Cross section analysis

In this paper, a series of cross-sectional analysis are carried out. Firstly, this paper explores whether the reputation mechanism of independent directors is related to the unique institutional environment in China. This paper selects three factors related to China's institutional environment: (1) market-oriented environment; (2) the nature of property rights; (3) Political ties. The results show that the reputation of independent directors will be able to play a more positive role, that is, to make up for the lack of institutional environment, when the formal or informal institutional environment in China is relatively weak.

Another set of cross-sectional analysis aims to explore how independent directors, as an internal governance mechanism, will interact with other external governance mechanisms. This paper selects three variables of external governance mechanism: (1) the degree of product market competition; (2) Number of analysts tracking; (3) The shareholding ratio of institutional investors. The results show that when the external governance level of the company is weak, the reputation mechanism of independent directors will play an important role, that is, there is a substitution effect between the internal governance mechanism and the external governance mechanism.


06

conclusion

This paper explores whether independent directors with good reputation can effectively perform their duties in emerging market countries with weak legal protection for investors. The results show that independent directors with good reputation will improve the company's operating performance and corporate governance. Further cross-sectional analysis shows that when the formal or informal institutional environment is weak and the external governance level of the company is low, the reputation mechanism of independent directors plays a stronger positive governance role, showing a substitution effect.

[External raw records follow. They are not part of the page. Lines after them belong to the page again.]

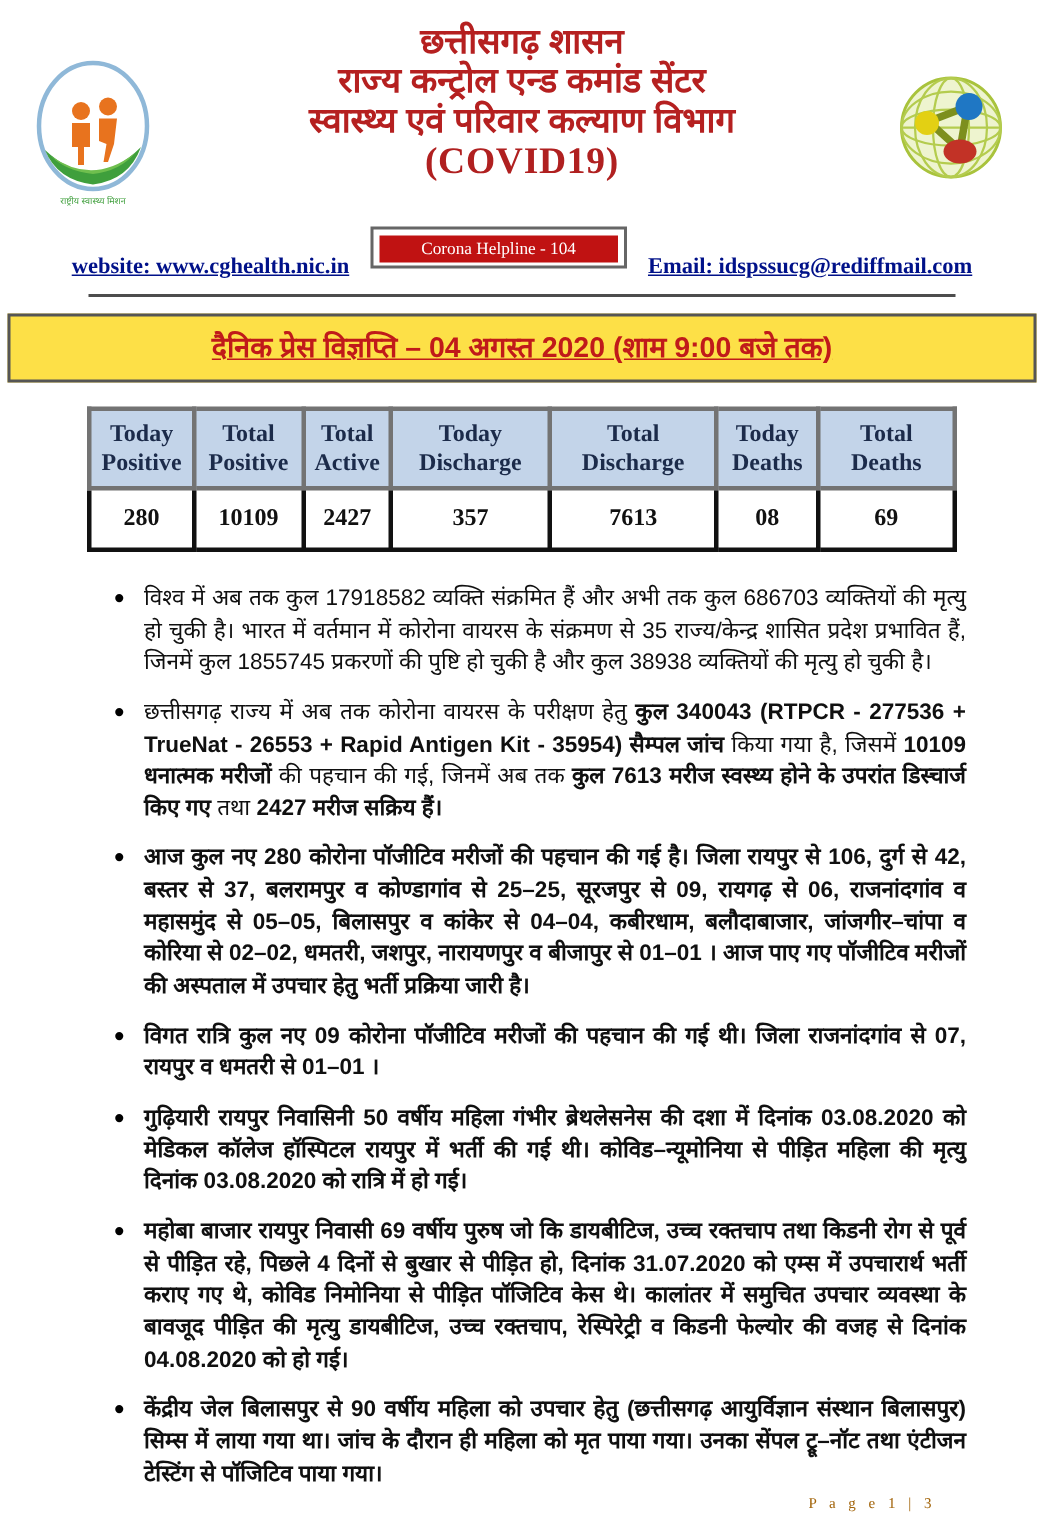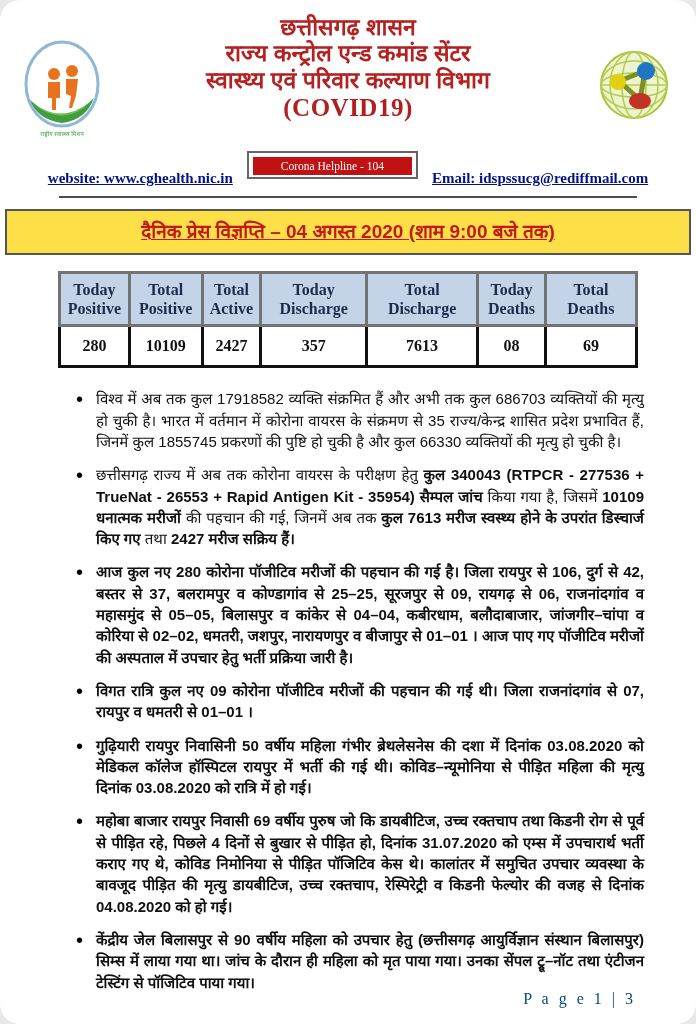"छत्तीसगढ़ शासन" .page { border-radius: 20px -> none }
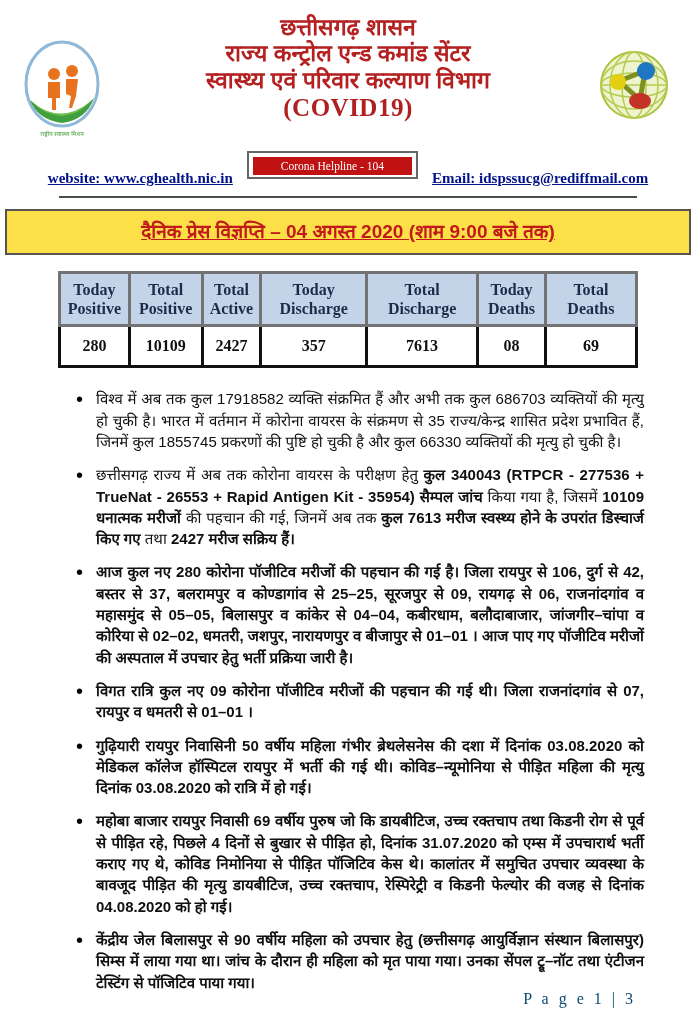"विश्व में अब तक कुल" span { text: 66330 -> 38938 }
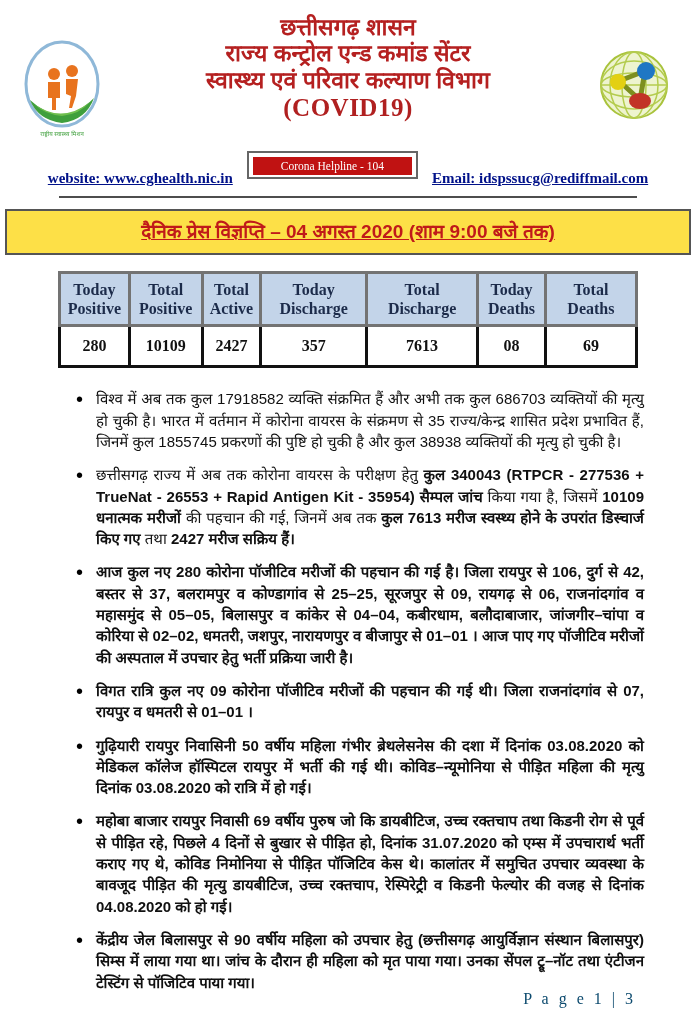"P a g e 1" .footer-page { color: #0c4a6e -> #a16207; font-size: 16px -> 10px; right: 60px -> 72px }
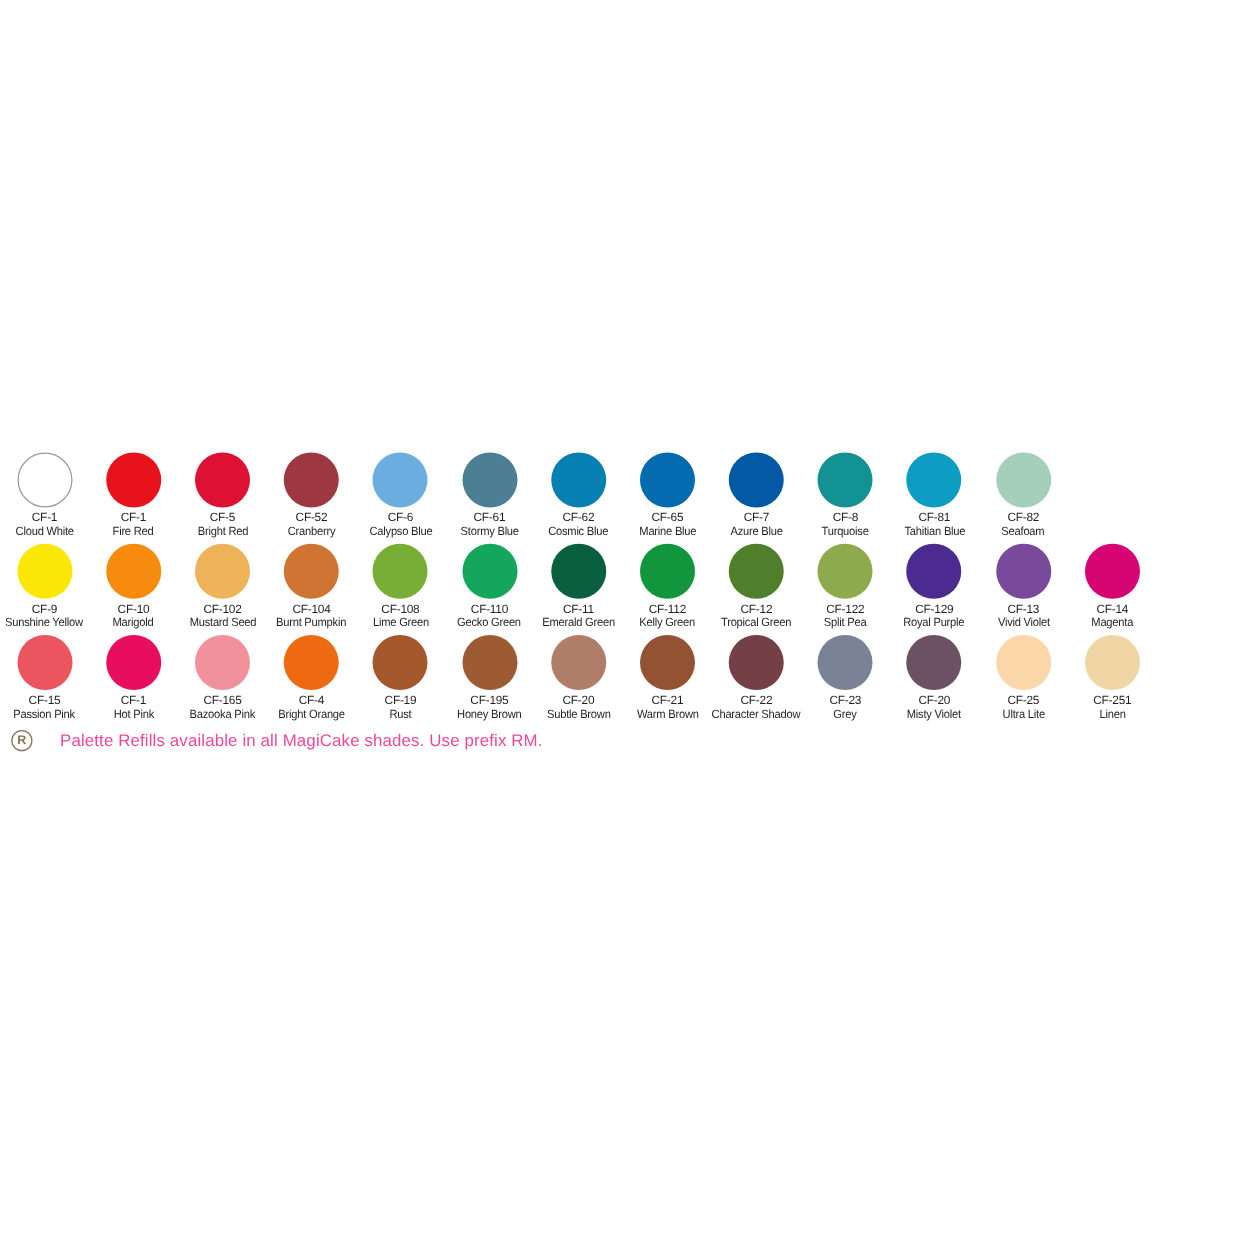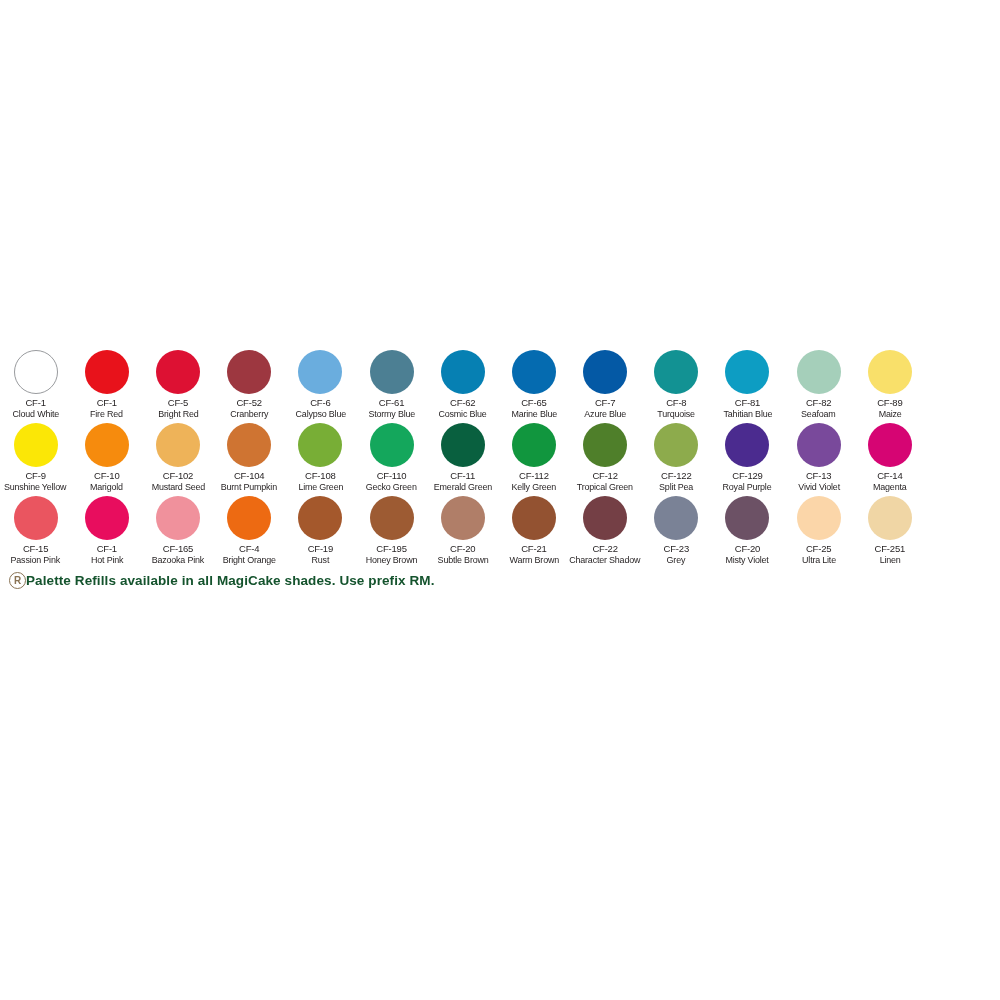"CF-1" #palette-sheet { top: 350px -> 362px }
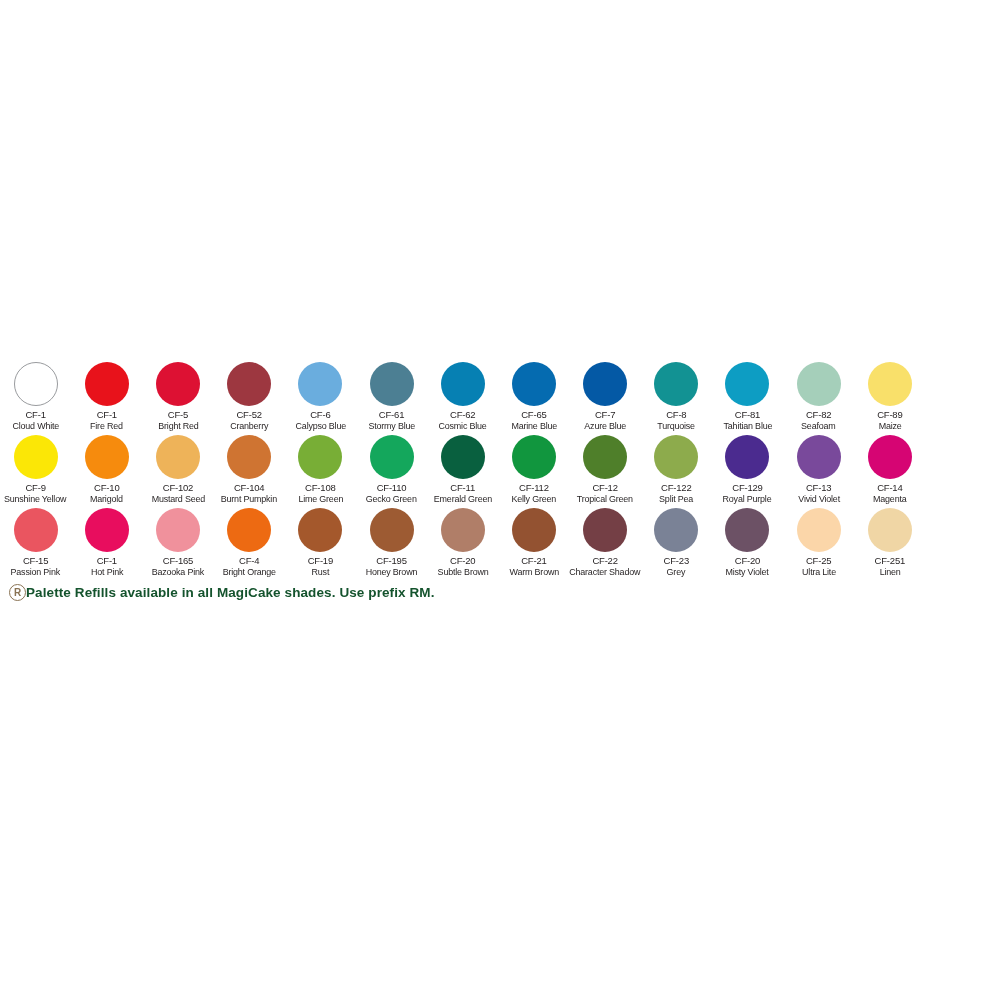"CF-89" div.swatch-cell { html: <div> <span></span> <span>CF-89</span> <span>Maize</span> </div> -> none }
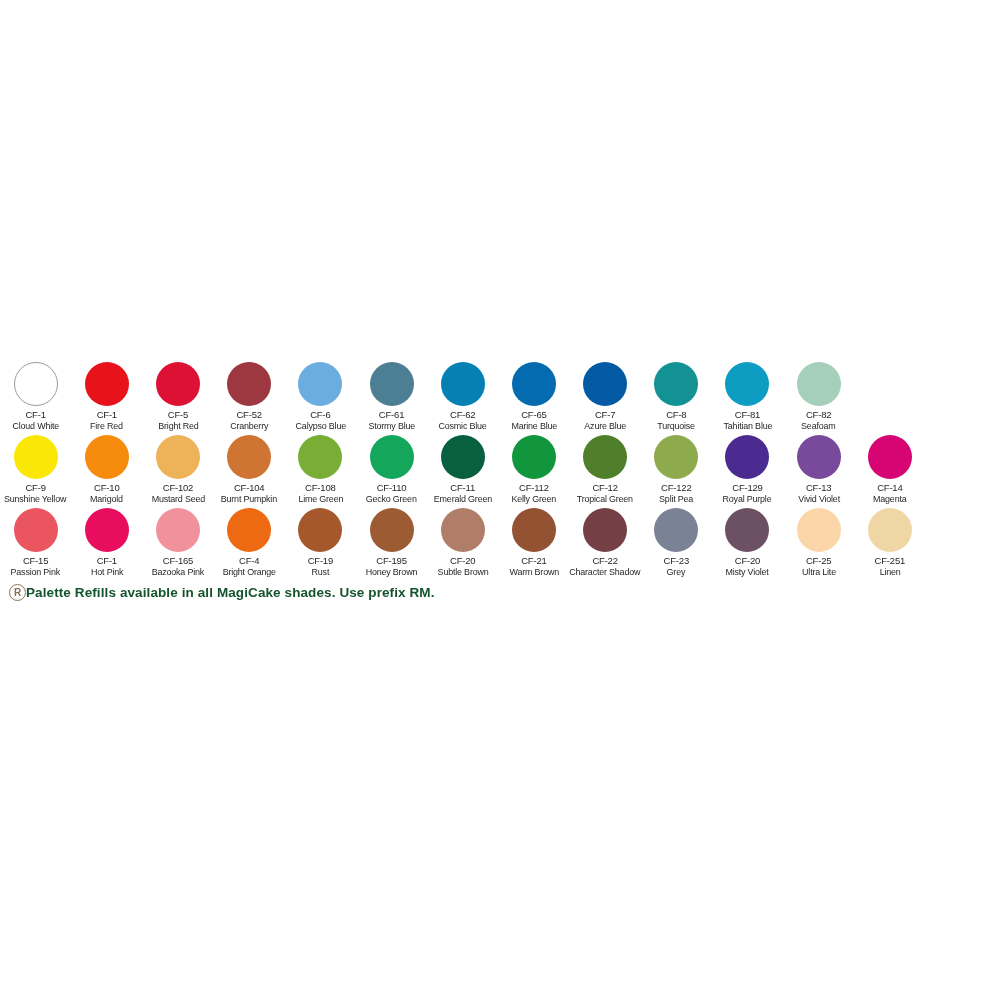"Palette Refills available in all" #footer-note .note-text { color: #14532d -> #ec4899; font-weight: bold -> none; margin-left: 0 -> 22px }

The conclusion of this paper shows that even in emerging market countries, reputation mechanism can make independent directors actively perform their duties. Moreover, the reputation mechanism of independent directors can make up for the lack of formal or informal institutional environment in emerging markets and the lack of external corporate governance mechanism, and play a more effective role. The conclusion of this paper will provide important enlightenment for investors looking for high-quality investment opportunities and policy makers eager to improve the quality of corporate governance.